Safety and Immunogenicity of a Human Hookworm Candidate Vaccine With or Without Additional Adjuvant in Brazilian Adults

Inclusion Criteria:

• Males or females between 18 and 45 years, inclusive.
• Good general health as determined by means of the screening procedure.
• Available for the duration of the trial (42 weeks).
• Willingness to participate in the study as evidenced by signing the informed consent document.
• If found to be infected with hookworm during screening, has completed a course of three doses of albendazole.

Exclusion Criteria:

• Pregnancy as determined by a positive urine β-hCG (if female).
• Participant unwilling to use reliable contraception methods up until one month following the third immunization (if female).
• Currently lactating and breast-feeding (if female).
• Inability to correctly answer all questions on the informed consent comprehension questionnaire.
• Evidence of clinically significant neurologic, cardiac, pulmonary, hepatic, rheumatologic, autoimmune, diabetes, or renal disease by history, physical examination, and/or laboratory studies.

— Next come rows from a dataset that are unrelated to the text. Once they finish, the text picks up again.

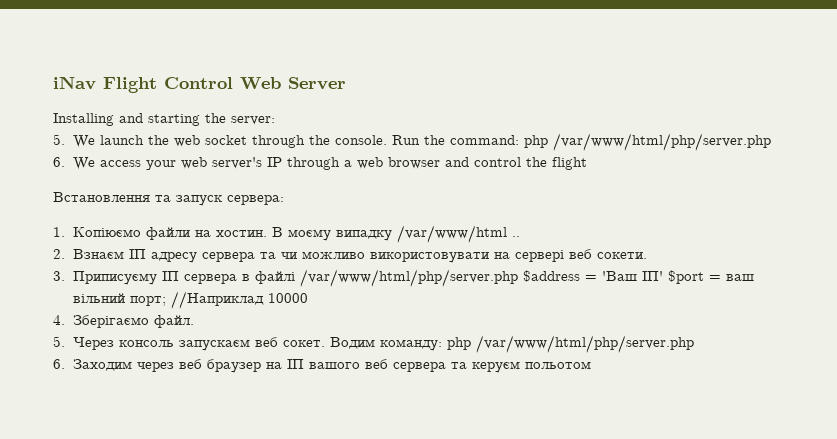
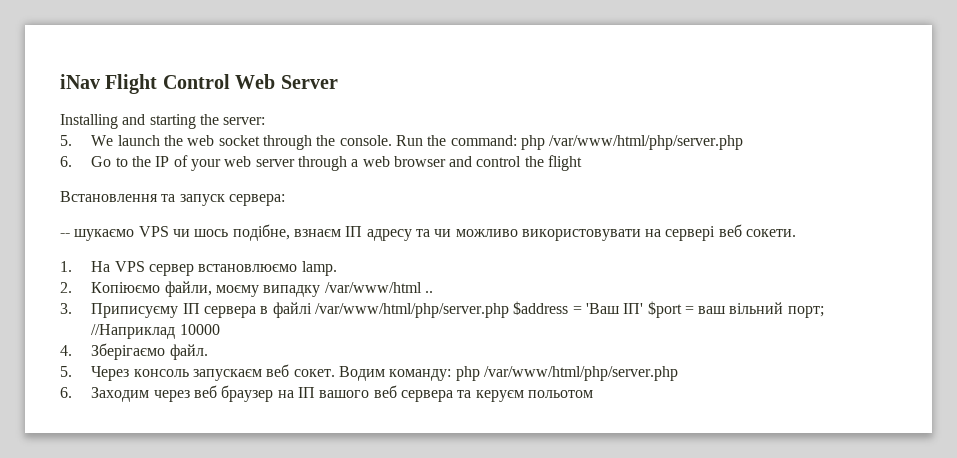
- 6. We access your web server's IP through a web browser and control the flight
+ 6. Go to the IP of your web server through a web browser and control the flight
- 1. Копіюємо файли на хостин. В моєму випадку /var/www/html ..
- 2. Взнаєм ІП адресу сервера та чи можливо використовувати на сервері веб сокети.
+ -- шукаємо VPS чи шось подібне, взнаєм ІП адресу та чи можливо використовувати на сервері веб сокети.
+ 1. На VPS сервер встановлюємо lamp.
+ 2. Копіюємо файли, моєму випадку /var/www/html ..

• Known or suspected immunodeficiency.
• Laboratory evidence of liver disease (alanine aminotransferase [ALT] greater than 1.25-times the upper reference limit).

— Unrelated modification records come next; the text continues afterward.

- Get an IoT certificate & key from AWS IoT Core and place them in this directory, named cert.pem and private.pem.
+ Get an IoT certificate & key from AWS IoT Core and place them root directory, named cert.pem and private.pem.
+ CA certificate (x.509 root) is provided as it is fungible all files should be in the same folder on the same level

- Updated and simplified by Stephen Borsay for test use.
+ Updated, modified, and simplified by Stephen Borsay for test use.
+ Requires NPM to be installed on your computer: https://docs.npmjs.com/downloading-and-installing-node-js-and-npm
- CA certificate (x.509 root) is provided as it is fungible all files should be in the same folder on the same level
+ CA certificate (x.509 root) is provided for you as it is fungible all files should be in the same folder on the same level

• Laboratory evidence of renal disease (serum creatinine greater than 1.25-times the upper reference limit, or more than trace protein or blood on urine dipstick testing).
• Laboratory evidence of hematologic disease (absolute leukocyte count <3000/mm3 or >12.5 x 103/mm3; hemoglobin <10.3 g/dl or <11.0 g/dl [females in Americaninhas and Belo Horizonte, respectively] or <11.0 g/dl or <12.0 [males in Americaninhas and Belo Horizonte, respectively); absolute lymphocyte count <900/mm3; or platelet count <120,000/mm3).

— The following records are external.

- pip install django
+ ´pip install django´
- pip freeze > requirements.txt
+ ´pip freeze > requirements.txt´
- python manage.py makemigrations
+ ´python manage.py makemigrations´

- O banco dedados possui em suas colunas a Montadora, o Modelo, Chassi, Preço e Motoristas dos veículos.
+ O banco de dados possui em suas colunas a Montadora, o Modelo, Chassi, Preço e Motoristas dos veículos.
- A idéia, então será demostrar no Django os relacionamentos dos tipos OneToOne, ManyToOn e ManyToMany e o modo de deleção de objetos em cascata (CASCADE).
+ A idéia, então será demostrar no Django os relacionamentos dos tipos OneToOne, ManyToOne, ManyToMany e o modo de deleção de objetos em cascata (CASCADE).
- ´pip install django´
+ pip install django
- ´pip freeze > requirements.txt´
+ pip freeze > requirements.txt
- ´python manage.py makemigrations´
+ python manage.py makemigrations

• Laboratory evidence of a coagulopathy (PTT or PT INR greater than 1.1-times the upper reference limit [in Belo Horizonte] or PT INR greater than 1.3 [Americaninhas]).
• Serum glucose (random) greater than 1.2-times the upper reference limit.
• Other condition that in the opinion of the investigator would jeopardize the safety or rights of a volunteer participating in the trial or would render the subject unable to comply with the protocol.
• Participation in another investigational vaccine or drug trial within 30 days of starting this study.
• Volunteer has had medical, occupational, or family problems as a result of alcohol or illicit drug use during the past 12 months.
• History of a severe allergic reaction or anaphylaxis.
• Severe asthma as defined by the need for regular use of inhalers or emergency clinic visit or hospitalization within the last 6 months.
• Positive ELISA for HCV.
• Positive ELISA for HBsAg.
• Positive ELISA for HIV.
• Use of corticosteroids (excluding topical or nasal) or immunosuppressive drugs within 30 days of starting this study.
• Receipt of a live vaccine within past 4 weeks or a killed vaccine within past 2 weeks prior to entry into the study.
• History of a surgical splenectomy.
• Receipt of blood products within the past 6 months.
• History of allergy to yeast.
• Anti-Na-GST-1 IgE antibody level above 0.35 kUA/L by the ImmunoCAP method.
• For Part I only: history of previous infection with hookworm; residence for more than 6 months in a hookworm-endemic area; or, positive for hookworm infection on screening microscopic fecal examination.
• For Part II only: previous receipt of a primary series of any hepatitis B vaccine.